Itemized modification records
* * * * * * * * *

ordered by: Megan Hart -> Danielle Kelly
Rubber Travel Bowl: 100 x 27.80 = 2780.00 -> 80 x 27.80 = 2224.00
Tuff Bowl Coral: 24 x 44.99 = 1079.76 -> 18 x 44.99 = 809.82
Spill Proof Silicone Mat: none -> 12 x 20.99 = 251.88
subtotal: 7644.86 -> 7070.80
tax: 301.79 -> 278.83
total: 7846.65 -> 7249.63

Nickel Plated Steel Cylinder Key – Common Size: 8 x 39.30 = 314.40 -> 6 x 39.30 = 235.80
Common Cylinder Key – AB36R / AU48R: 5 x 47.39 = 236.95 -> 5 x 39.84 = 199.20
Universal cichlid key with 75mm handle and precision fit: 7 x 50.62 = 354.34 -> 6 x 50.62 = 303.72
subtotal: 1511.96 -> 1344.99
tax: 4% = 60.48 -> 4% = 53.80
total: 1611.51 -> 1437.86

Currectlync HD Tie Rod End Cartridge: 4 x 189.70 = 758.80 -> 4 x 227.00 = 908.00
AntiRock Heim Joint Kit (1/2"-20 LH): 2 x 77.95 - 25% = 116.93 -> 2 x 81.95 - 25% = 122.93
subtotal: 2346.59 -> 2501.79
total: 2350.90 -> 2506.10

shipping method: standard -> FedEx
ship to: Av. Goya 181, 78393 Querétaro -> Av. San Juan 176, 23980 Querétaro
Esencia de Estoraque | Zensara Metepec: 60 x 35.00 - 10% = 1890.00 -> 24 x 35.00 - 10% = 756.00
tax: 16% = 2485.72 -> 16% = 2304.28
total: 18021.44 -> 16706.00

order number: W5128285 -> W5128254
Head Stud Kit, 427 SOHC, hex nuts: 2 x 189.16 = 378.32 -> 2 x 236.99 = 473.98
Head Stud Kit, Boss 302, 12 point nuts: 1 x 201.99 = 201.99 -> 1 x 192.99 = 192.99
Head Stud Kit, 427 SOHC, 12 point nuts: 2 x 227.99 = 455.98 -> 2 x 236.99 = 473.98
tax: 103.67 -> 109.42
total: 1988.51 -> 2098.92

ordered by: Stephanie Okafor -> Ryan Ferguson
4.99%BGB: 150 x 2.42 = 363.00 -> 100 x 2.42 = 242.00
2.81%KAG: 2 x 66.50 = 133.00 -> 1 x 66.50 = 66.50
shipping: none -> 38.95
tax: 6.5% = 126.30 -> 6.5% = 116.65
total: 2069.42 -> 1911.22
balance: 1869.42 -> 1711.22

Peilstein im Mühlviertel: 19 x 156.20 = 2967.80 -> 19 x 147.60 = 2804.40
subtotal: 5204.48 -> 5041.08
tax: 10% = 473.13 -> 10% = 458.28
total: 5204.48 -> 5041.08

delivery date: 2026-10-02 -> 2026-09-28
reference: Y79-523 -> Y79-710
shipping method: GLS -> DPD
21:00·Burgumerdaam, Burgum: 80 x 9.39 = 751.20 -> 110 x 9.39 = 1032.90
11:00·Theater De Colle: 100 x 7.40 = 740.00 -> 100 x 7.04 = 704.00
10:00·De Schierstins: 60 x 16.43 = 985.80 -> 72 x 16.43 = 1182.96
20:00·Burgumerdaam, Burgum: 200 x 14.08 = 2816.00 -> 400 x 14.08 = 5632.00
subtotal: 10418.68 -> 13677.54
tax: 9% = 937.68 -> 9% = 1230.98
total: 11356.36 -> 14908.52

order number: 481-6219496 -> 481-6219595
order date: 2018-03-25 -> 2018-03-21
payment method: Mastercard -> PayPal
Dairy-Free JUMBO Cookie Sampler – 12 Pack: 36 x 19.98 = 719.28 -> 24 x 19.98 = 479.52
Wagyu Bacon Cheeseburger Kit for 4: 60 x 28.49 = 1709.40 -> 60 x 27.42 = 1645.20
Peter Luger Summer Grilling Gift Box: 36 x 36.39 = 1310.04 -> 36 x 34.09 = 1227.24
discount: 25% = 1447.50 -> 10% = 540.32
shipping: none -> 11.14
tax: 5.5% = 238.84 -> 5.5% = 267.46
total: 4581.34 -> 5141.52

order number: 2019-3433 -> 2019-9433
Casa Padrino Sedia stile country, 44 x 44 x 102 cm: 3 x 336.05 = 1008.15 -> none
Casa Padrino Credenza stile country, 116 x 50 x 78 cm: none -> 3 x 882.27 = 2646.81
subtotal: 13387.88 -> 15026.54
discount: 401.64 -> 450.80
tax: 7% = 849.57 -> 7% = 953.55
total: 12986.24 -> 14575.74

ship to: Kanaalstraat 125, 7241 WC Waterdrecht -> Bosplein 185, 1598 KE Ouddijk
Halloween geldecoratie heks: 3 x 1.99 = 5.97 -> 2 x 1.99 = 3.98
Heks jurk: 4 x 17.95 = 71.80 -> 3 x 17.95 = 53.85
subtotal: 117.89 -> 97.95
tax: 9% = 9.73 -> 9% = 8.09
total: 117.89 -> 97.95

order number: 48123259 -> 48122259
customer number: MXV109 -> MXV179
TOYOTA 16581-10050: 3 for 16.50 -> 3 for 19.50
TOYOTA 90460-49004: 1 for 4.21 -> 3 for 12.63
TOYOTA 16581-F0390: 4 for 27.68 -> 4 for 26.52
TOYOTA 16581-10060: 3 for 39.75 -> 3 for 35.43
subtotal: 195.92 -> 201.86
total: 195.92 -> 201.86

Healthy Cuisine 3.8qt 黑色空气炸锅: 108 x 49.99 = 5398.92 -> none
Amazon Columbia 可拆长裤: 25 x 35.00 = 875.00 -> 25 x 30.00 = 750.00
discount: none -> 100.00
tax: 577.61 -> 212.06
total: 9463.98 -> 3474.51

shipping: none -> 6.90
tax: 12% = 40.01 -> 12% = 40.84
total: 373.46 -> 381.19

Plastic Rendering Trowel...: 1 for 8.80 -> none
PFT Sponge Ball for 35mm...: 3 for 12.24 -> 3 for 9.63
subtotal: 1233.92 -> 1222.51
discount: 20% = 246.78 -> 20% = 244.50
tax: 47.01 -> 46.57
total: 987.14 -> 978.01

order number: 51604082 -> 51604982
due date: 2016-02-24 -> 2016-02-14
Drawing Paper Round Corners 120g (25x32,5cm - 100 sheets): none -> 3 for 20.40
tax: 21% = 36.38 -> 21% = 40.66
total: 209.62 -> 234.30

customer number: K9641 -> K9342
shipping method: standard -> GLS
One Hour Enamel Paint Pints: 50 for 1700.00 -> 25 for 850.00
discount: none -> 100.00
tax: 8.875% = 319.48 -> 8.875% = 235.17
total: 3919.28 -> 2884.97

* * * * * * * * *

### Exercise description
All lines above with "customer" in them should be returned.

### Result of this exercise
customer number: MXV109 -> MXV179
customer number: K9641 -> K9342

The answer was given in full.